# Will we get the dole even though we are company directors but also PAYE employees....



## scoooby (9 Mar 2009)

Hi all,

This is a hypothetical question which hopefully I wont actually need to know the answer to.

My wife and I are both directors of our own company and have been for the past year or so, however we are both in full time employment with other companies.

Our business works away in the background and whilst we do both work there a few hours a week, we dont draw a salary, as yet.

We obviously have been both paying PRSI for the past 10+ years with the companies that employ us.

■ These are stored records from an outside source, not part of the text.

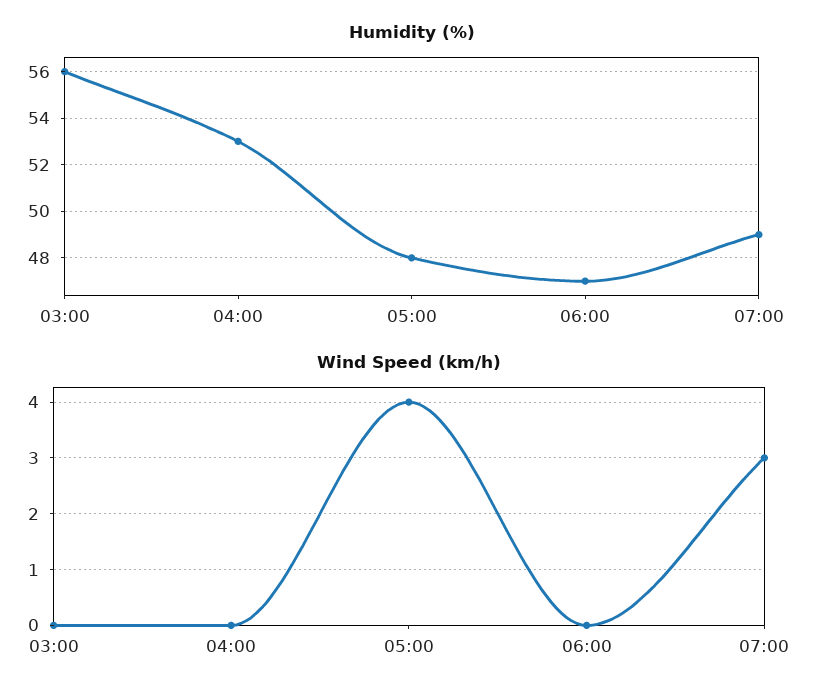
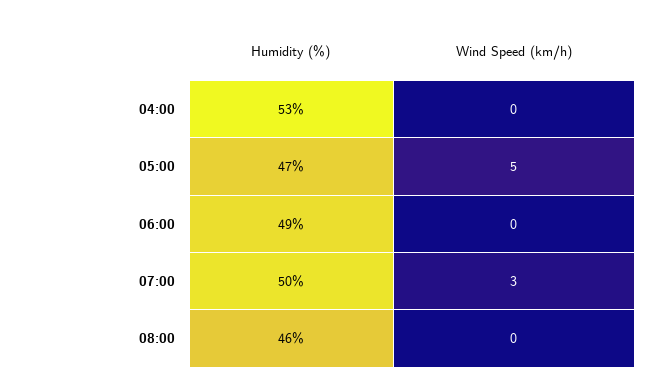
Humidity (%), 03:00: 56 -> none
Humidity (%), 05:00: 48 -> 47
Humidity (%), 06:00: 47 -> 49
Humidity (%), 07:00: 49 -> 50
Wind Speed (km/h), 03:00: 0 -> none
Wind Speed (km/h), 05:00: 4 -> 5
Humidity (%), 08:00: none -> 46
Wind Speed (km/h), 08:00: none -> 0

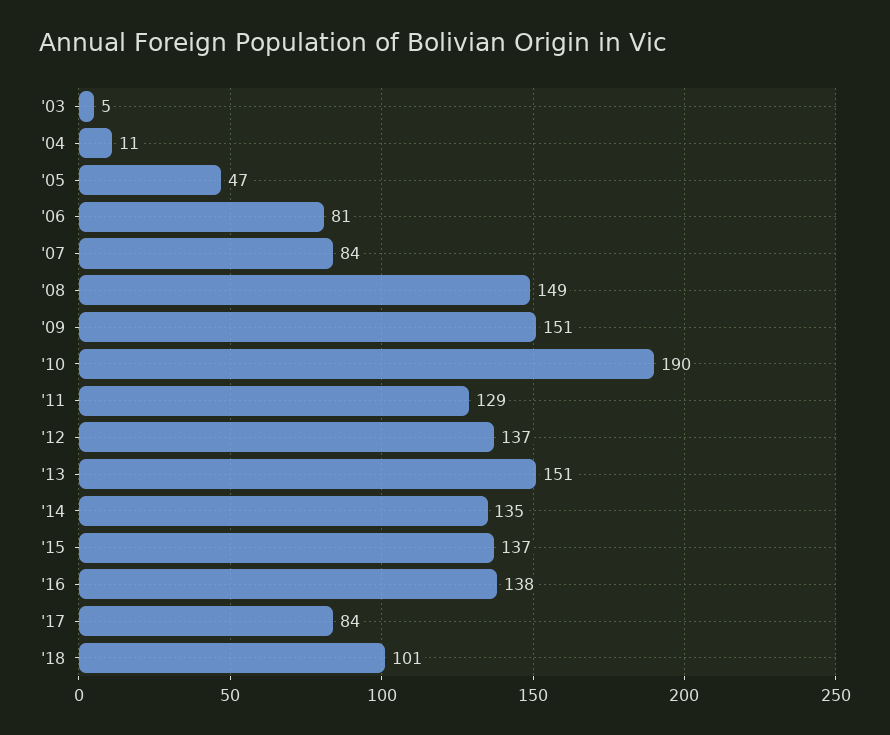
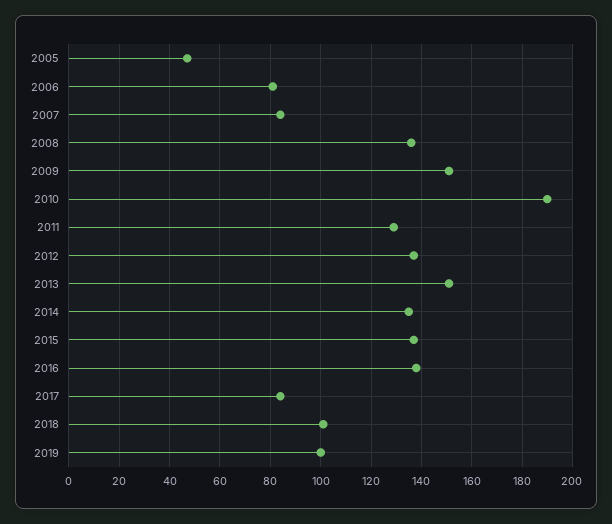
'03: 5 -> none
'04: 11 -> none
'08: 149 -> 135
2019: none -> 100

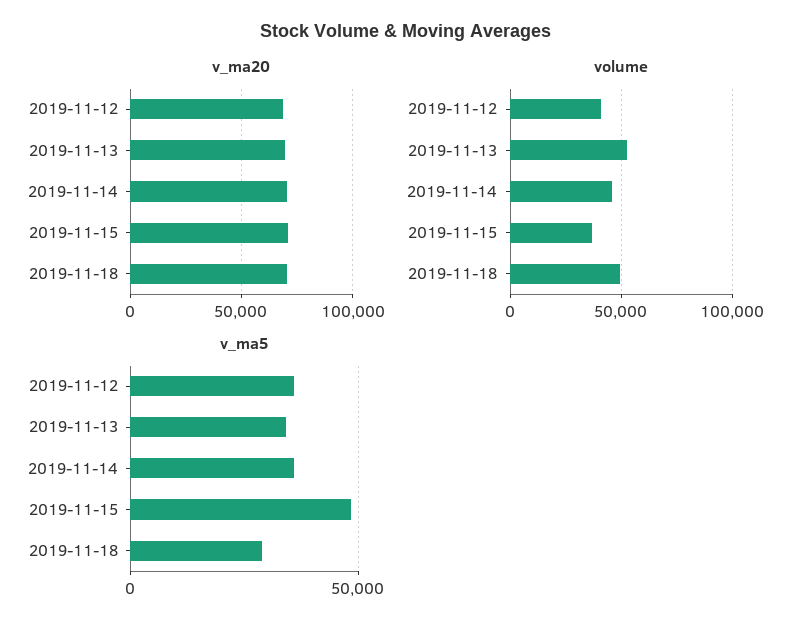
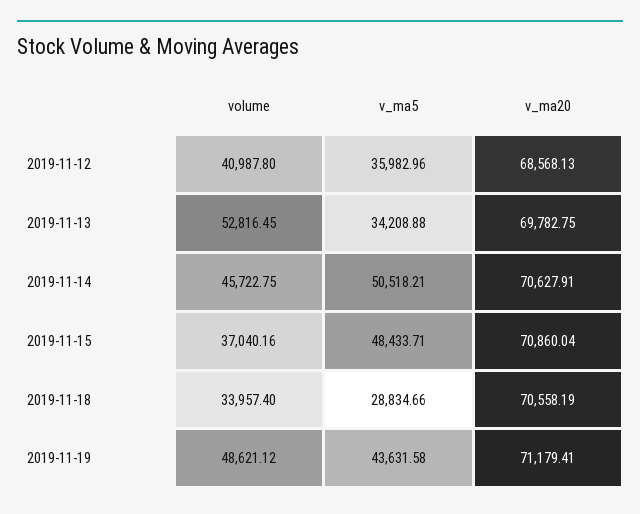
volume, 2019-11-18: 50000 -> 33957.4
v_ma5, 2019-11-14: 35000 -> 50518.21
volume, 2019-11-19: none -> 48621.12
v_ma5, 2019-11-19: none -> 43631.58
v_ma20, 2019-11-19: none -> 71179.41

My question is this, if either of us, or both of us are made redundant any time soon, will we be entitled to unemployment benefit like any other PAYE employee, or will we be treated differently because we are company directors?

Thanks


----------



## samanthajane (9 Mar 2009)

*Re: Will we get the dole even though we are company directors but also PAYE employees*

When me and me ex split he took over the business, he carried on trading as the old company for a while (that he wasn't a director of) and then he set up a new company name with his details on and i closed down the other company.

Before he organised everything he applied for mortgage supplement and jobseekers and was awarded it because he was having major problems paying the mortgage and other bills.The money from the business was only just covering the business needs, he wasn't taking a penny from it.

When he became a director of his company they stopped everything. He now works with no pay for his business from 6am to possible 8/9pm 7 days a week. The only exceptions to this is on a fri/sat/sun when he finishes at 5.30 so he can go and do an evening job delivering chinese, cause thats the only way he could get any income, and it's killing him, but you have to do what you have to do. He has no savings no shares, we have a bit of equity in the house but not a huge amount. And still they stopped everything. 

He managed to get a fairly big contract recently so that has helped a lot, but i'm not sure how much longer he can carry on like this. Work has slowed down really bad with the recession, his business relys on other businesses and they're just closing down left right and centre or dont have the money to advertise.

Unless there is some loop hole that we dont know about, i dont see how you would be able to. And i hope you wont need to. And if you do need to and do get awarded jobseekers, rent supplement ect can you let me know how you did it.


----------